§ **Given data**:
+++
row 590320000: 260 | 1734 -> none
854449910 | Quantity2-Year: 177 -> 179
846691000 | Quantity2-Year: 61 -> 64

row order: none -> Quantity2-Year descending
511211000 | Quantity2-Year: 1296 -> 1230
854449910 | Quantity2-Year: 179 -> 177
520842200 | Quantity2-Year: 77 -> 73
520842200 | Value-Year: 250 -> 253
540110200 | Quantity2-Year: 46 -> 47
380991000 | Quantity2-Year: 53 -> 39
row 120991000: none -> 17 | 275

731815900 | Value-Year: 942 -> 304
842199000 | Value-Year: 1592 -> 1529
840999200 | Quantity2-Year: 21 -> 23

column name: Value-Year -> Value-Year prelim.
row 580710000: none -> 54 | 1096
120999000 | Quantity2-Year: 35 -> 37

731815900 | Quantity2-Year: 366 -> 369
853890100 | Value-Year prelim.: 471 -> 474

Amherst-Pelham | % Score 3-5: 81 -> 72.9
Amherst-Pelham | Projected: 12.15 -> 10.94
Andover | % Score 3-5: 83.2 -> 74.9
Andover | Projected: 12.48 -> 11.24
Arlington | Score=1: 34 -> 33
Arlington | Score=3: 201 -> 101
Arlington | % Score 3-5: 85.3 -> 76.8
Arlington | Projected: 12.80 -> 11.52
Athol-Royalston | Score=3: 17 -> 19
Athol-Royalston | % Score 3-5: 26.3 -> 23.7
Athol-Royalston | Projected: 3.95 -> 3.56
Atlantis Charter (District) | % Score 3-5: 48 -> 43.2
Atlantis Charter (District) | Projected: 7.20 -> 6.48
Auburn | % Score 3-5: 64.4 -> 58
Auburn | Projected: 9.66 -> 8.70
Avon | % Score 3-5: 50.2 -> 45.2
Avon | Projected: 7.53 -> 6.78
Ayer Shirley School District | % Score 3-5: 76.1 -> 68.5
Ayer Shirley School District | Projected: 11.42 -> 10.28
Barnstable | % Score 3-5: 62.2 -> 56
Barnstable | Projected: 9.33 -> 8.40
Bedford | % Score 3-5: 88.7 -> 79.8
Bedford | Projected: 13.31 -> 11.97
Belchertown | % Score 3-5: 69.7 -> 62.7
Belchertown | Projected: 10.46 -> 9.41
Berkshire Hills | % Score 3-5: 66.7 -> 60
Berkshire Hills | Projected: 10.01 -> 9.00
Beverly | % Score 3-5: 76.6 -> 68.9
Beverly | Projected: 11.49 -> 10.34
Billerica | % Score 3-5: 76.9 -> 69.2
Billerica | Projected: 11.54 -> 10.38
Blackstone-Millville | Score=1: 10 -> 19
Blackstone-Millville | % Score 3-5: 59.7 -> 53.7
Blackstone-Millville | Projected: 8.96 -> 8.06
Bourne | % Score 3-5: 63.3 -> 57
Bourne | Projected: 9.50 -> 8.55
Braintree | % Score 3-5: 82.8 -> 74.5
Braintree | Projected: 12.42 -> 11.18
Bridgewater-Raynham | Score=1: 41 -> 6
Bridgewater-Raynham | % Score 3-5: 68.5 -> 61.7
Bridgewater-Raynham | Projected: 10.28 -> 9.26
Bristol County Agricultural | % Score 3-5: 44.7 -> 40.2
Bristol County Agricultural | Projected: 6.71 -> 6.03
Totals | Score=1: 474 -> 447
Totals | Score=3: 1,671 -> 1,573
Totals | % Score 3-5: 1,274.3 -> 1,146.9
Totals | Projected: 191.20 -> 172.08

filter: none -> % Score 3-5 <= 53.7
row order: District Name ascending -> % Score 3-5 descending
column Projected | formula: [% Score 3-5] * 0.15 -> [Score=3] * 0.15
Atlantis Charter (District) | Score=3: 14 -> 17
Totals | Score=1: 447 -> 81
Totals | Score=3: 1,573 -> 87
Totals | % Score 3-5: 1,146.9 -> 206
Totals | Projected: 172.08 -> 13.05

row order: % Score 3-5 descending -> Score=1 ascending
+++
Line count for "Athol": count the lines of the records above that contain it and give only the number.

3